Bruno Garros : La marque Anolis représente aujourd’hui plus de 15 % de notre chiffre d’affaires ce qui est une remarquable performance. C’est un marché très stratégique pour la filiale ou avec Elie Battah nous avons fait des choix forts d’investissements significatifs en termes de ressources humaines, support technique, SAV et marketing depuis quasiment l’ouverture de Robe France.
Sous la responsabilité de Bruno François nous allons poursuivre dans ce sens pour accompagner le développement prévu pour les années à venir.
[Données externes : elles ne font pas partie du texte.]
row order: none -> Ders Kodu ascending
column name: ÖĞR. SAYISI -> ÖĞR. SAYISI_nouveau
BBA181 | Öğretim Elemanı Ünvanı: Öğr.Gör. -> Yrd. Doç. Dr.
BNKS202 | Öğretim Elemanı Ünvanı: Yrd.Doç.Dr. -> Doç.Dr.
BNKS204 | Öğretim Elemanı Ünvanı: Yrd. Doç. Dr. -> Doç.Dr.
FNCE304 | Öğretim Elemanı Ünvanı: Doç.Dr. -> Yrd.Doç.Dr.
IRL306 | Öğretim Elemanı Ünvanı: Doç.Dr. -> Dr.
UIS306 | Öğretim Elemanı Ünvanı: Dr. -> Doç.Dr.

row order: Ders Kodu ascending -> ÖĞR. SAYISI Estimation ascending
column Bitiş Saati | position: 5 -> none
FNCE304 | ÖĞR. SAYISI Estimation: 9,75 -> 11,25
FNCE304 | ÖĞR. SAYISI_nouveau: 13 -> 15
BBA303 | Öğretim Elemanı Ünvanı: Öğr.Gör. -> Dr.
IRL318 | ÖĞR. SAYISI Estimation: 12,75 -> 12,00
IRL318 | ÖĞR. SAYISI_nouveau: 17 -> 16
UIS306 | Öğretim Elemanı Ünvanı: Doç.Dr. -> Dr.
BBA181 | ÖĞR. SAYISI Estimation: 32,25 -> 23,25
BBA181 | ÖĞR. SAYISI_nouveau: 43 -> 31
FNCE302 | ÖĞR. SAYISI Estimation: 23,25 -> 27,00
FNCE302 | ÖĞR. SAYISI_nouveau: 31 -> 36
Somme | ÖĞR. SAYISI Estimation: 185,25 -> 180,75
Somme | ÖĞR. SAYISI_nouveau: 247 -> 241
Le réseau de vente est très spécifique à ce marché et très différent de celui de Robe, des interlocuteurs différents également dans les bureaux d’études et des éclairagistes issus du marché de l’architecture.

Anolis a aussi du succès auprès de nos clients traditionnels prestataires et installateurs avec la gamme Ambiane, complément parfait de notre gamme Théâtre. Récemment ont été équipés le grand théâtre de Lorient et l’auditorium du musée du Louvre.


L’éclairage de la salle du Théâtre des Bergeries fourni par Alterlite, où les projecteurs Anolis Ambiane sont complémentaires des machines Robe de l’éclairage scénique.

A ce jour nous avons des références particulièrement prestigieuses comme l’éclairage de la Basilique de notre dame de Lourdes, la Tour Des Archives à Rouen (plus de 650 luminaires Anolis), le casino de Biarritz ou encore l’hôtel de ville de Pantin.


Mairie de Pantin éclairée en Anolis. © Olivier Hannauer – La Chouette Photo.

Très important de préciser que la mue et le développement de la gamme Anolis continuent avec l’objectif de positionner la marque sur le marché de l’architectural au même niveau que Robe pour l’Entertainment.


La Tour des Archives à Rouen. © Vincent Laganier-Light-ZOOM-Lumière.